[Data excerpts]
------------------------------------

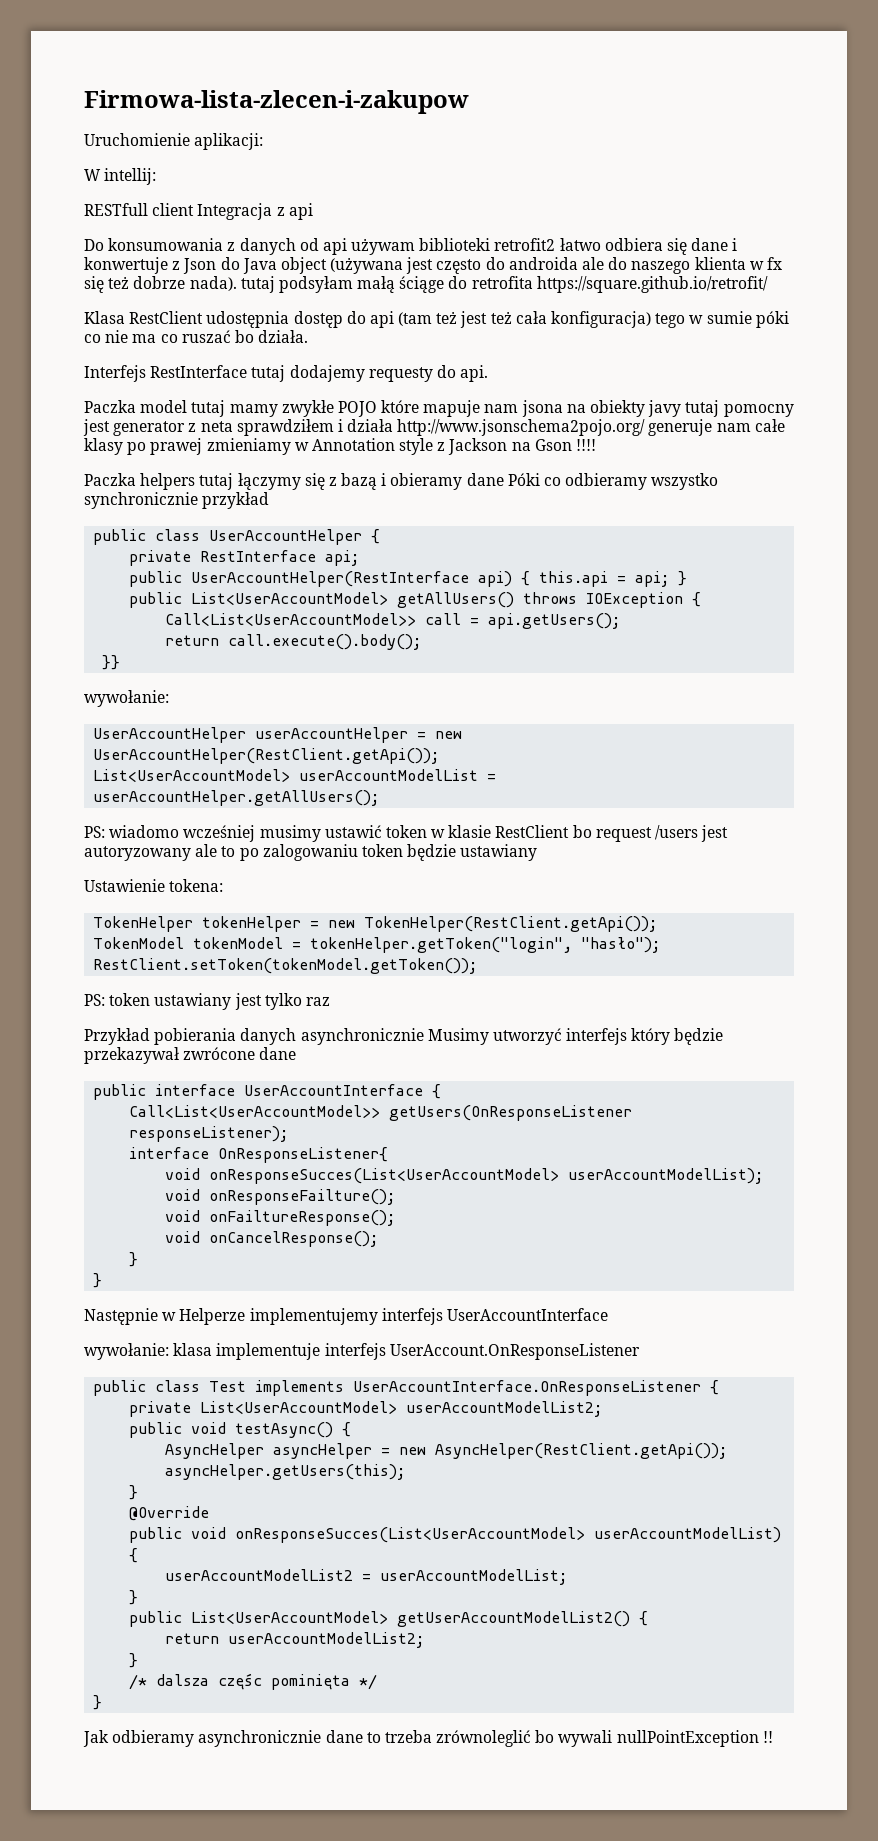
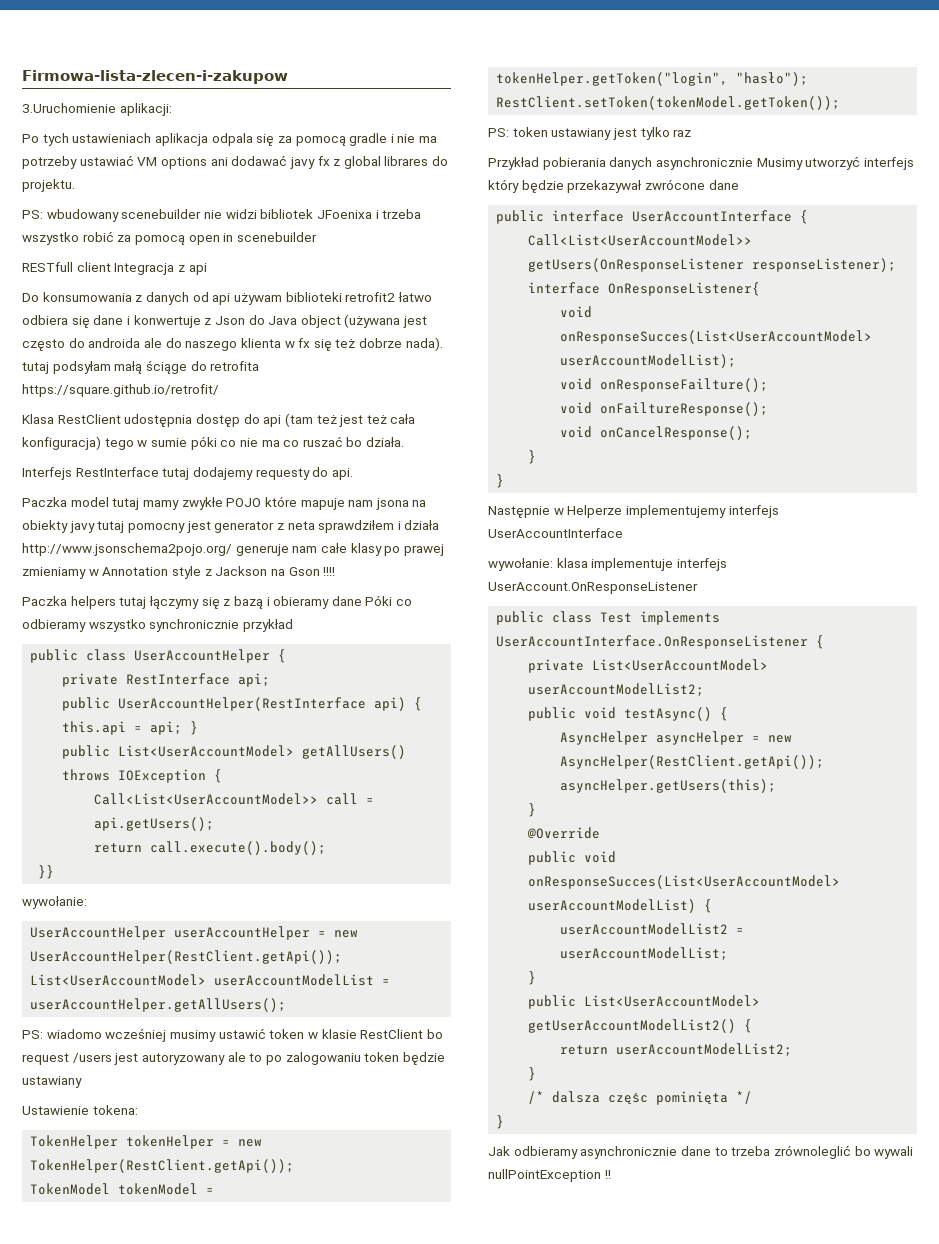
[84,133,190,146] Uruchomienie -> [22,103,116,113] 3.Uruchomienie
[84,168,157,185] W intellij: -> [22,133,438,146] [22,155,449,169] [22,179,75,192] [22,209,422,222] [22,231,317,245] Po tych ustawieniach aplikacja odpala się za pomocą gradle i nie ma potrzeby ustawiać VM options ani dodawać javy fx z global librares do projektu. // PS: wbudowany scenebuilder nie widzi bibliotek JFoenixa i trzeba wszystko robić za pomocą open in scenebuilder

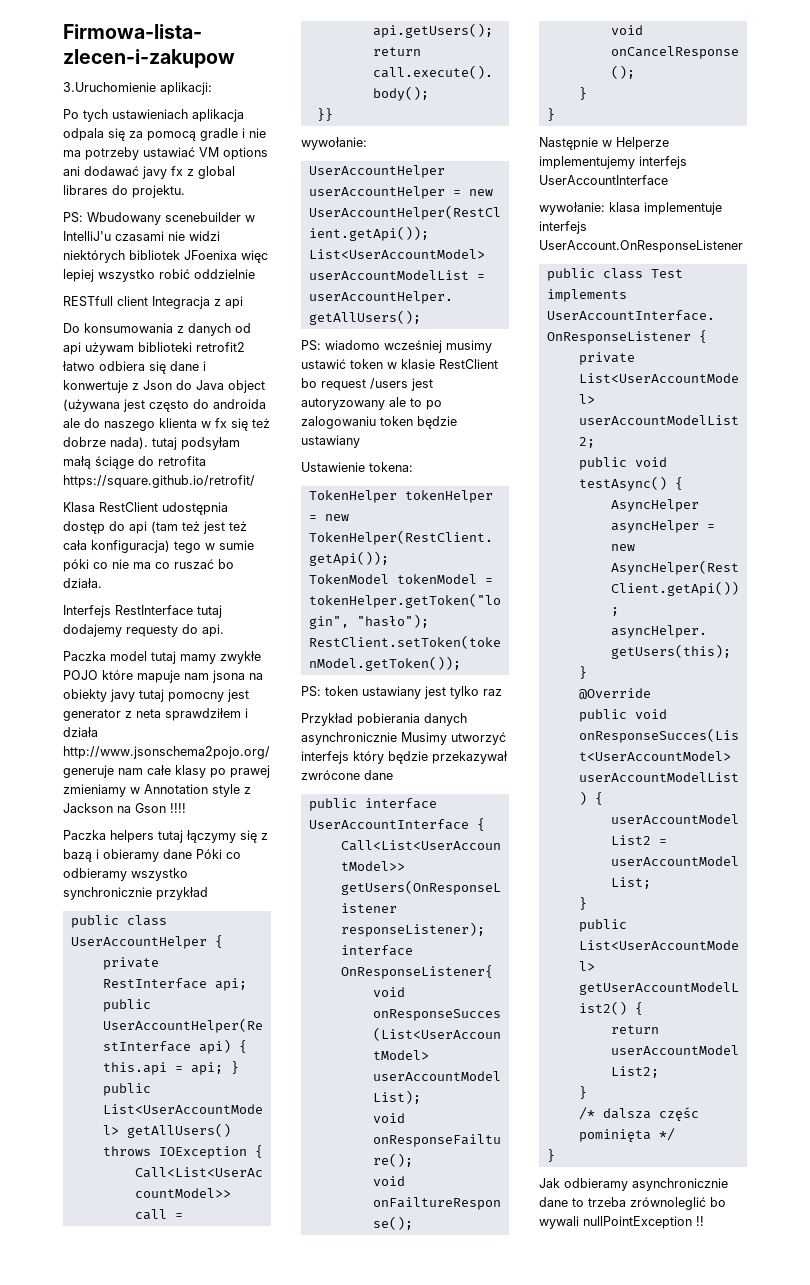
[46,209,202,222] wbudowany scenebuilder -> [87,212,255,225] [63,231,164,241] Wbudowany scenebuilder w IntelliJ'u czasami
(257, 214) none -> [63,250,125,263] niektórych
[375,209,422,219] [22,231,317,245] i trzeba wszystko robić za pomocą open in scenebuilder -> [241,250,268,263] [63,269,255,282] więc lepiej wszystko robić oddzielnie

------------------------------------

In transcribing the lines above, omit the images and keep all else exact.

[84,133,190,146] Uruchomienie -> [22,103,116,113] 3.Uruchomienie
[84,168,157,185] W intellij: -> [22,133,438,146] [22,155,449,169] [22,179,75,192] [22,209,422,222] [22,231,317,245] Po tych ustawieniach aplikacja odpala się za pomocą gradle i nie ma potrzeby ustawiać VM options ani dodawać javy fx z global librares do projektu. // PS: wbudowany scenebuilder nie widzi bibliotek JFoenixa i trzeba wszystko robić za pomocą open in scenebuilder

[46,209,202,222] wbudowany scenebuilder -> [87,212,255,225] [63,231,164,241] Wbudowany scenebuilder w IntelliJ'u czasami
(257, 214) none -> [63,250,125,263] niektórych
[375,209,422,219] [22,231,317,245] i trzeba wszystko robić za pomocą open in scenebuilder -> [241,250,268,263] [63,269,255,282] więc lepiej wszystko robić oddzielnie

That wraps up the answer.